Will you do anything to survive, or will you uphold some semblance of humanity on your survival mission?
Broken Lines is part tactical wargame, part RPG from publisher Super.com. It's set in an alternative World War II landscape where much is the same as it actually was, except the Nazis have been replaced by faceless gasmask-wearing freaks. It’s a good move by plucky Danish developer PortaPlay, because removing that iconic Nazi symbology funnels the game’s focus into your squad, your actions, and your morality.
On the one hand, the game is like a faster-paced X-COM, with balls-to-the-wall small-scale battles and skirmishes that force you to make bold dashes between cover, flank your enemies, and execute special actions like covering fire, healing and grenade lobs.

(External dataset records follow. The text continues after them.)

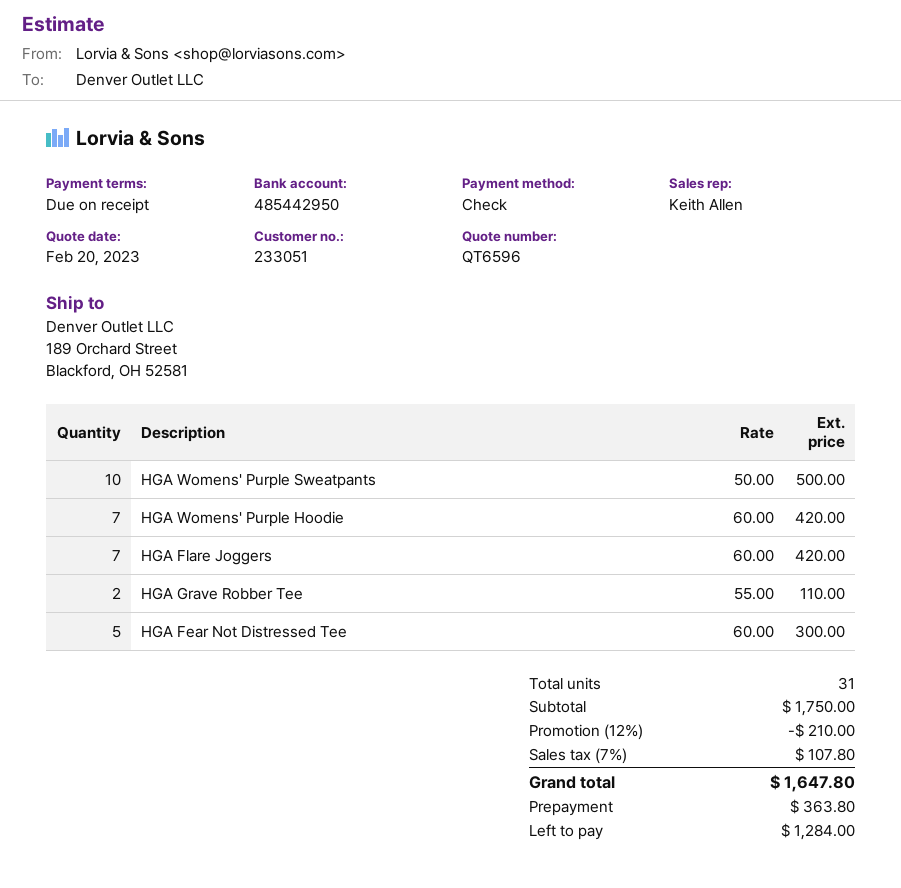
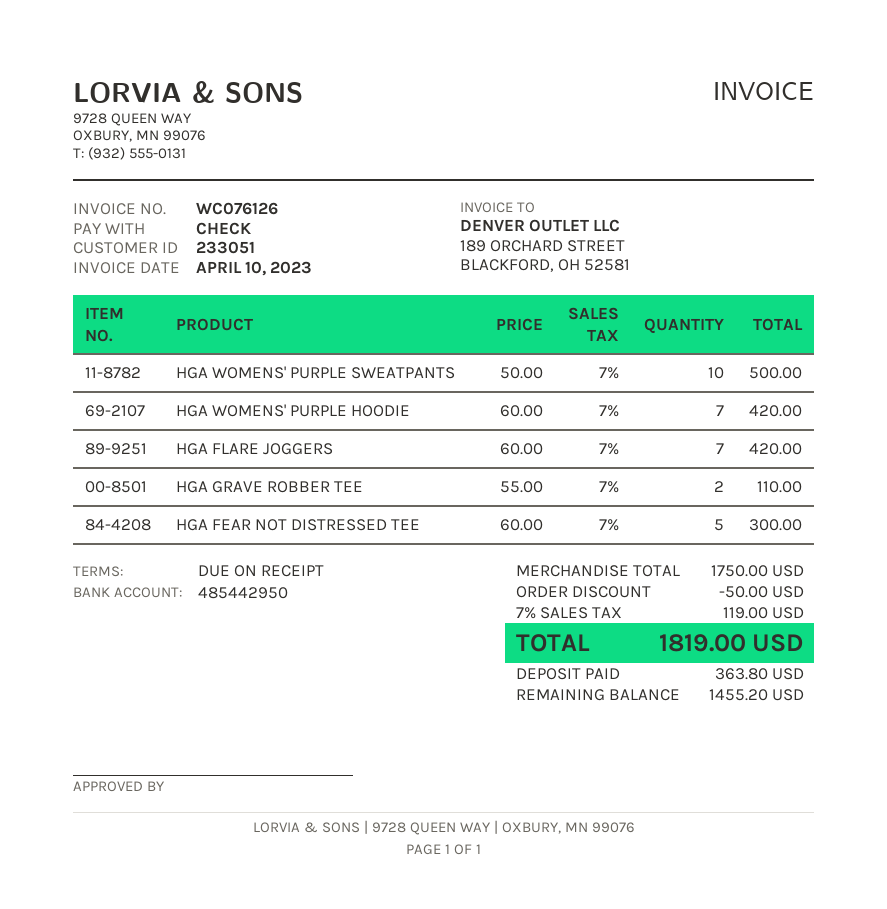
discount: 210.00 -> 50.00
tax: 7% = 107.80 -> 7% = 119.00
total: 1647.80 -> 1819.00
balance: 1284.00 -> 1455.20

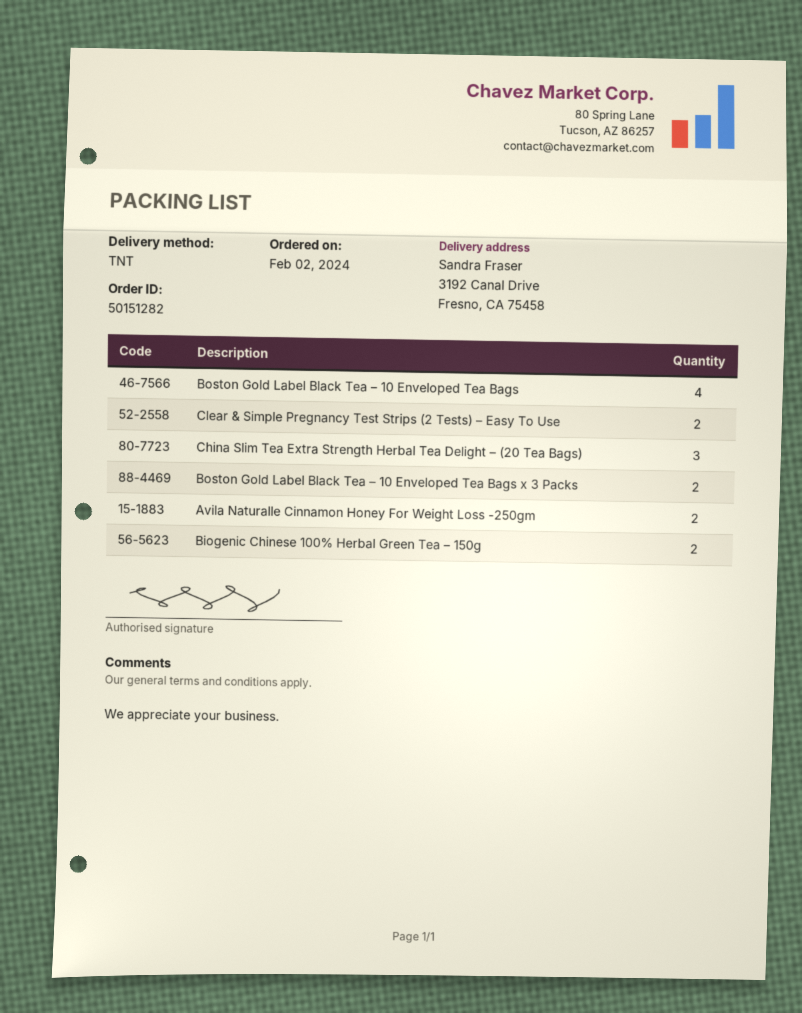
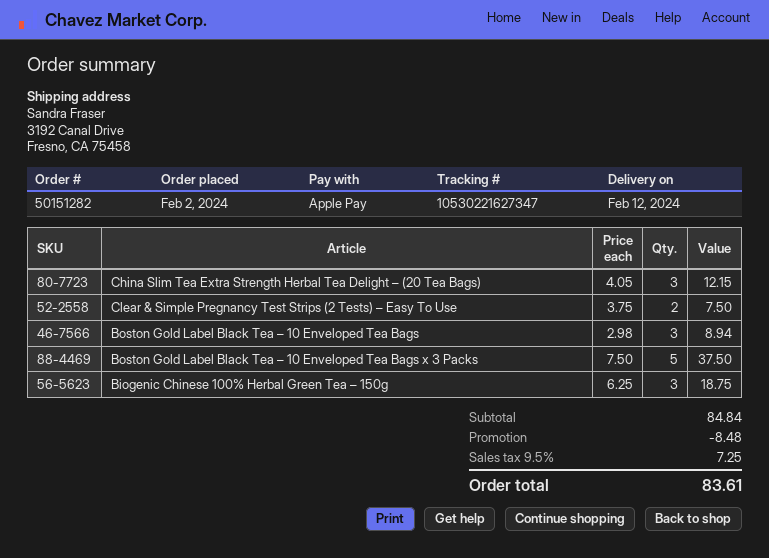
Boston Gold Label Black Tea – 10 Enveloped Tea Bags: 4 -> 3
Boston Gold Label Black Tea – 10 Enveloped Tea Bags x 3 Packs: 2 -> 5
Avila Naturalle Cinnamon Honey For Weight Loss -250gm: 2 -> none
Biogenic Chinese 100% Herbal Green Tea – 150g: 2 -> 3

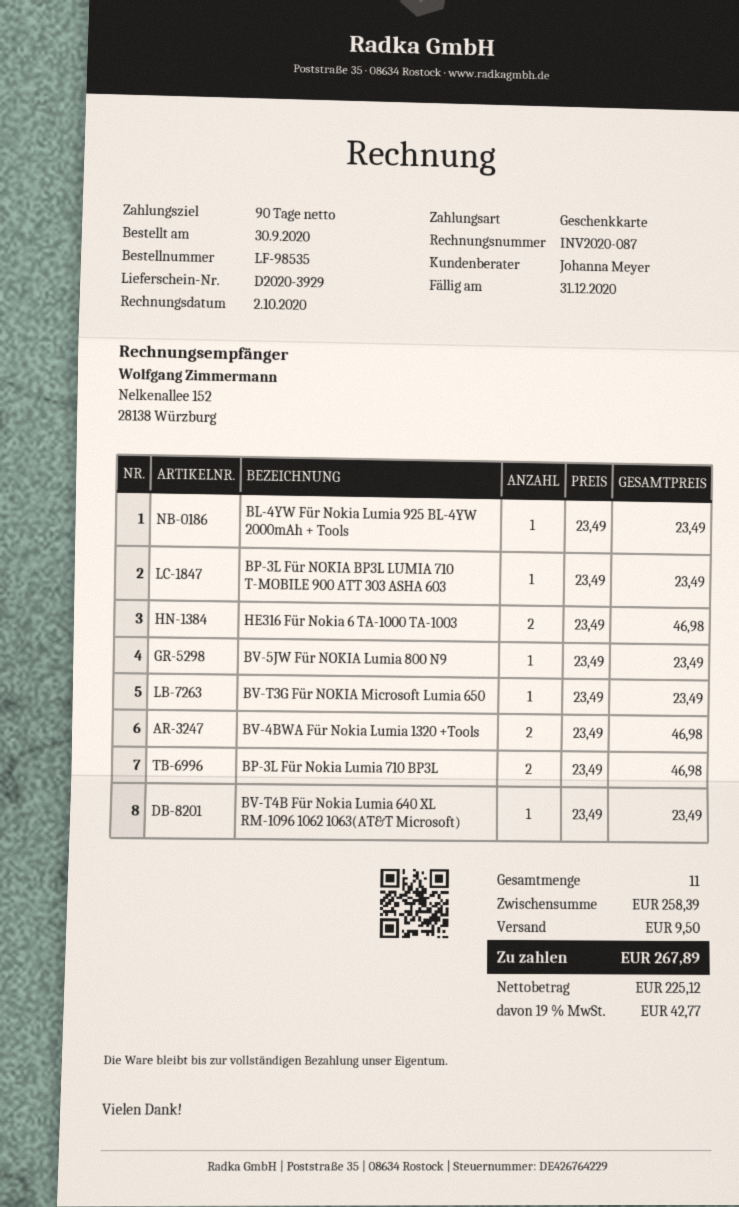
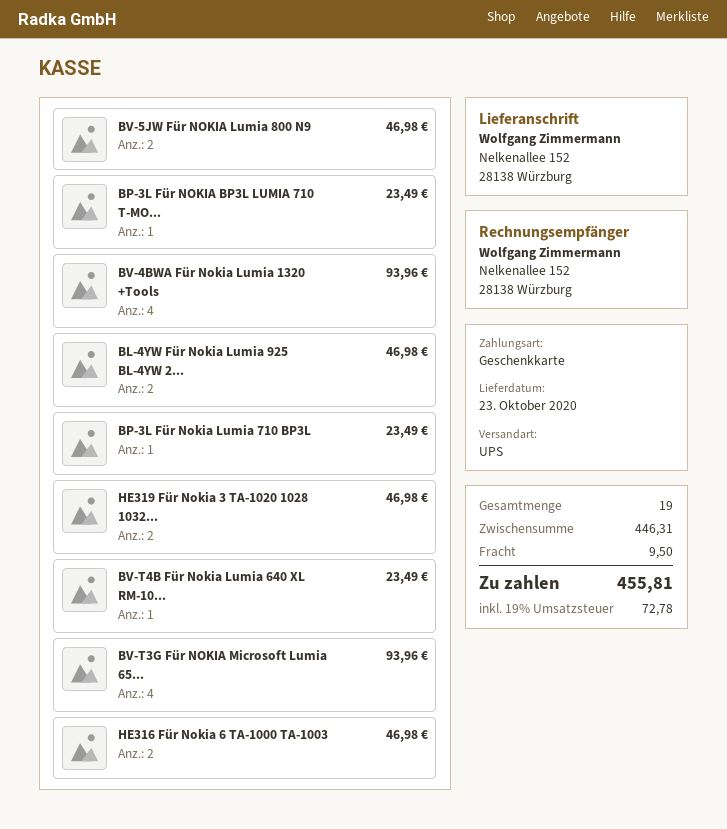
BL-4YW Für Nokia Lumia 925 BL-4YW 2000mAh + Tools: 1 for 23.49 -> 2 for 46.98
BV-5JW Für NOKIA Lumia 800 N9: 1 for 23.49 -> 2 for 46.98
BV-T3G Für NOKIA Microsoft Lumia 650: 1 for 23.49 -> 4 for 93.96
BV-4BWA Für Nokia Lumia 1320 +Tools: 2 for 46.98 -> 4 for 93.96
BP-3L Für Nokia Lumia 710 BP3L: 2 for 46.98 -> 1 for 23.49
HE319 Für Nokia 3 TA-1020 1028 1032...: none -> 2 for 46.98
total quantity: 11 -> 19
subtotal: 258.39 -> 446.31
tax: 19% = 42.77 -> 19% = 72.78
total: 267.89 -> 455.81

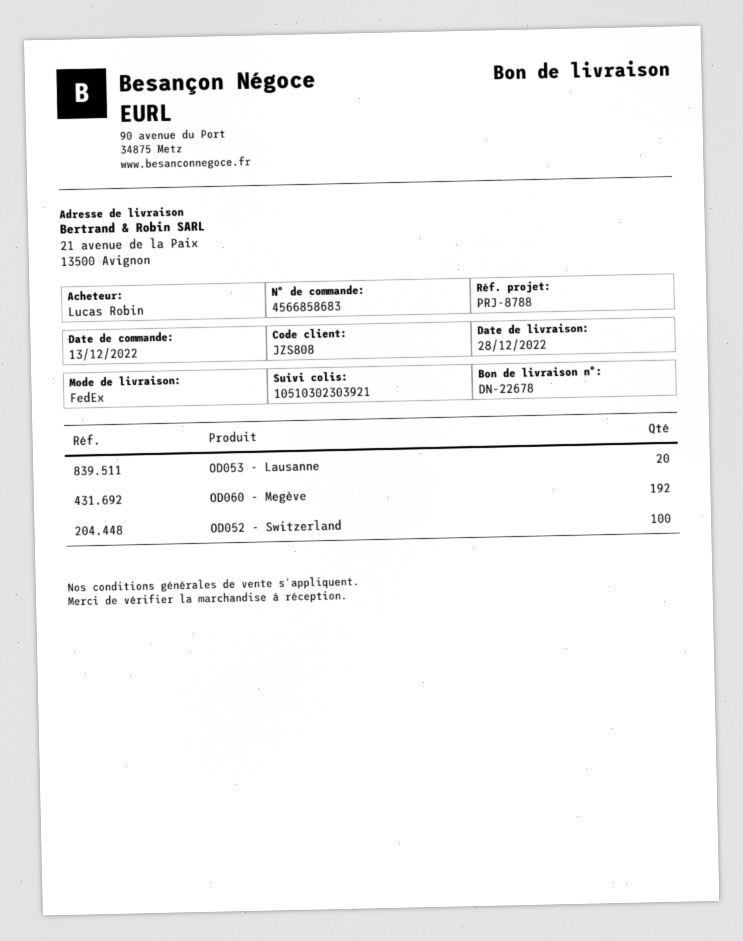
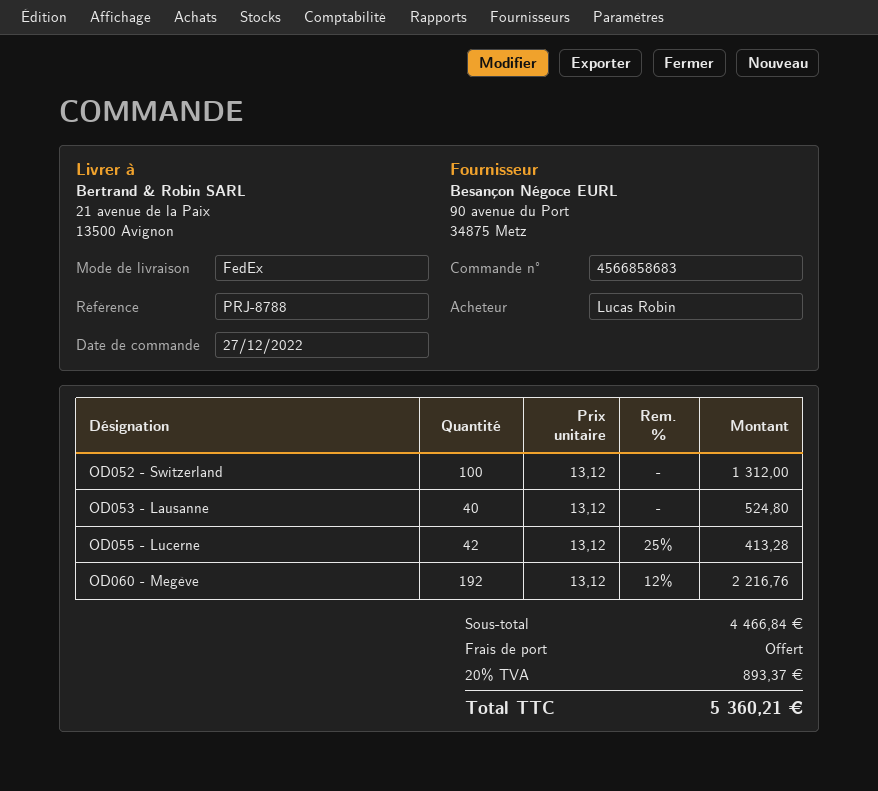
order date: 2022-12-13 -> 2022-12-27
OD053 - Lausanne: 20 -> 40
OD055 - Lucerne: none -> 42

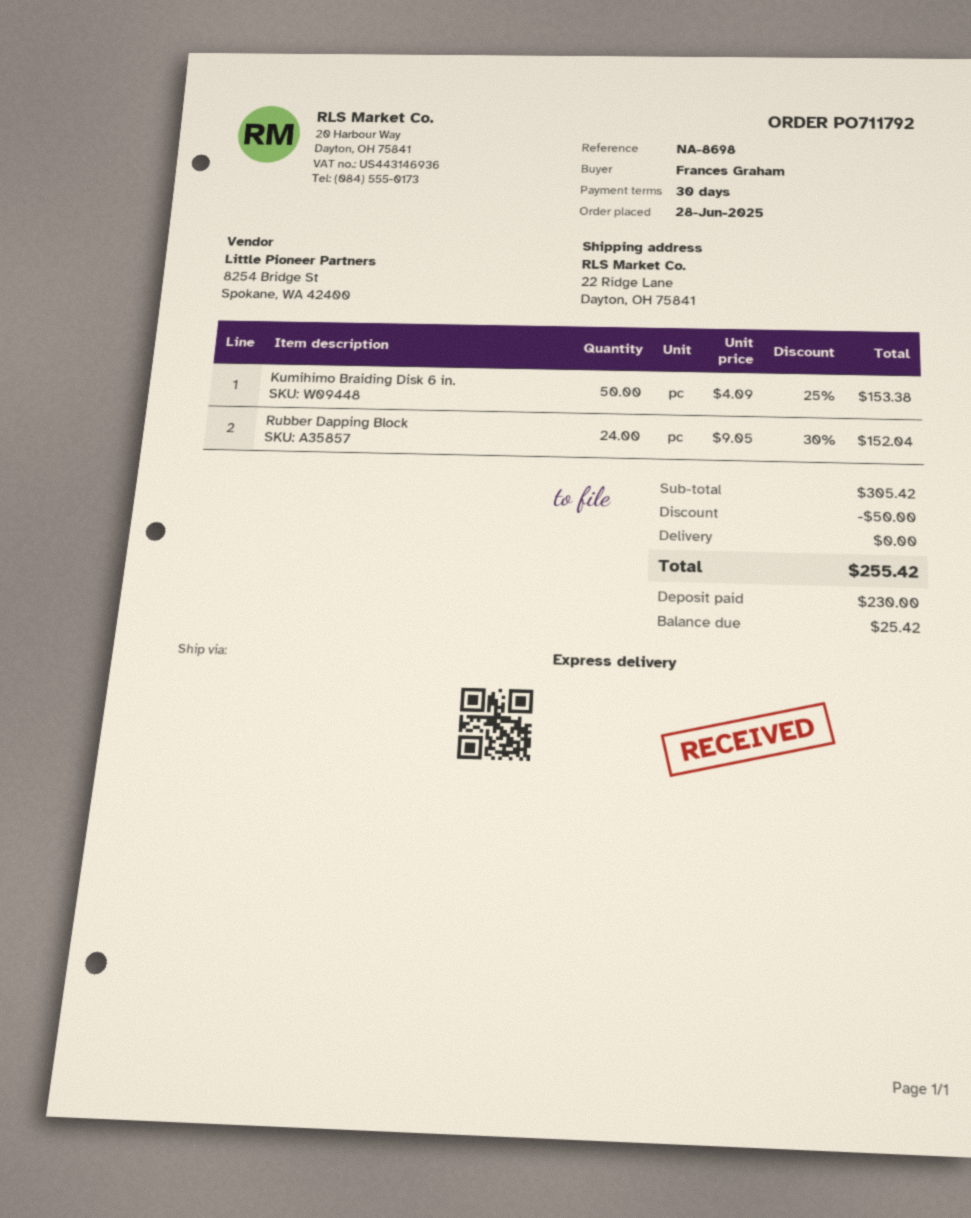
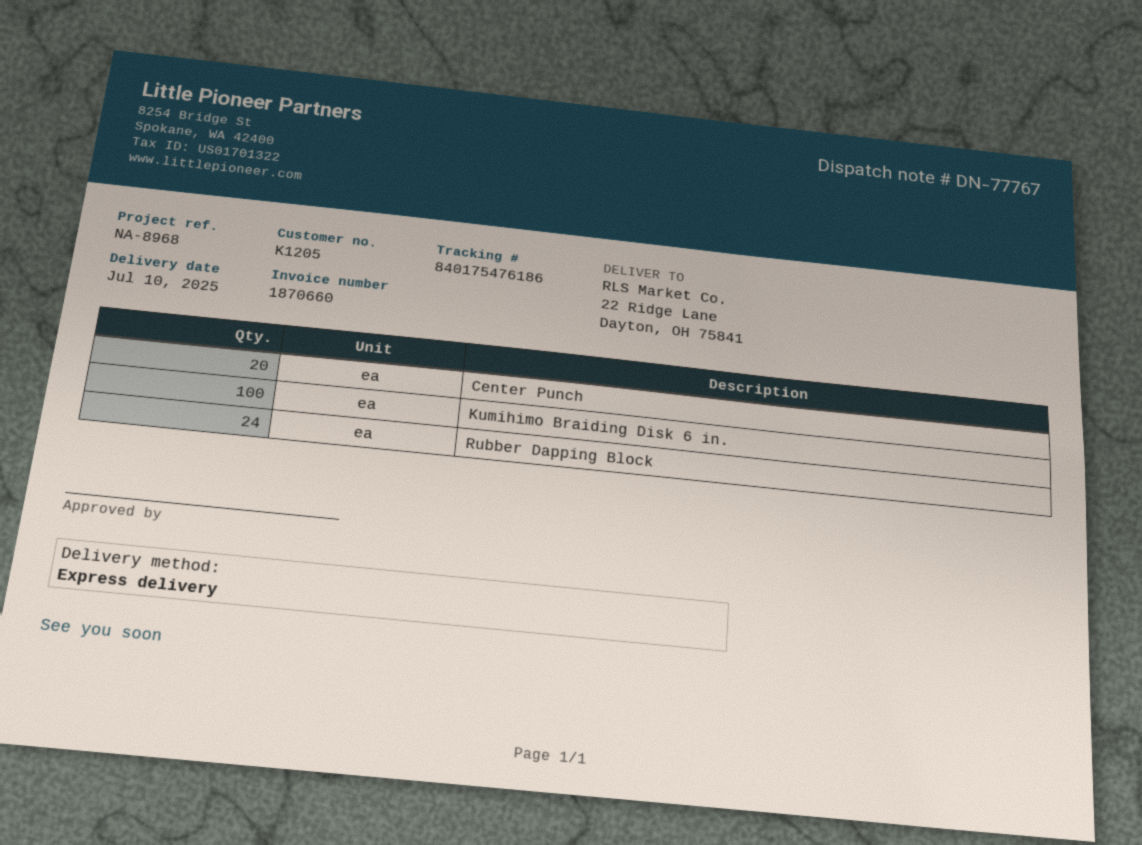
reference: NA-8698 -> NA-8968
Kumihimo Braiding Disk 6 in.: 50 -> 100
Center Punch: none -> 20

A crucial difference from X-COM is that Broken Lines’ combat isn’t strictly turn-based, instead letting you queue up moves that then play out in eight-second phases at the same time as the enemy’s. It’s a smart system, giving battles a sense of pace and urgency that more conventional turn-based mechanics can lack.
But then the intense action makes way for quieter moments between battles, which let you get a feel for just who these soldiers you’re ordering around actually are. Each squad member has their own personality and backstory, which will come to the fore when you’re huddling around tenuous campfires between battles.
When your supplies start dwindling and low morale has led to two of your squadmates deserting the team, certain squad members may be tempted to ransack an old lady’s cottage for some grub, while others will be horrified at the suggestion and will do anything to stop it. You, as the driver of this emergent story, get to choose how these weighty decisions unfold, which will ultimately dictate who lives and who dies.
Broken Lines tells an underdog story against the backdrop of an original, almost sci-fi, vision of World War II. It’s a fitting game for a small but ambitious studio making the most of the modest resources available to them; the kind of studio that designed one of their in-game maps using an actual sandbox, in another awesome showcase of scarcity spawning creativity.
Broken Lines is out now on Steam, garnering a ‘Very Positive’ rating since it launched 25 February. If you’re looking for a gruelling test of tactics and ethics, then pat down your helmet, break in your boots, and descend into this all-too-human kind of hell.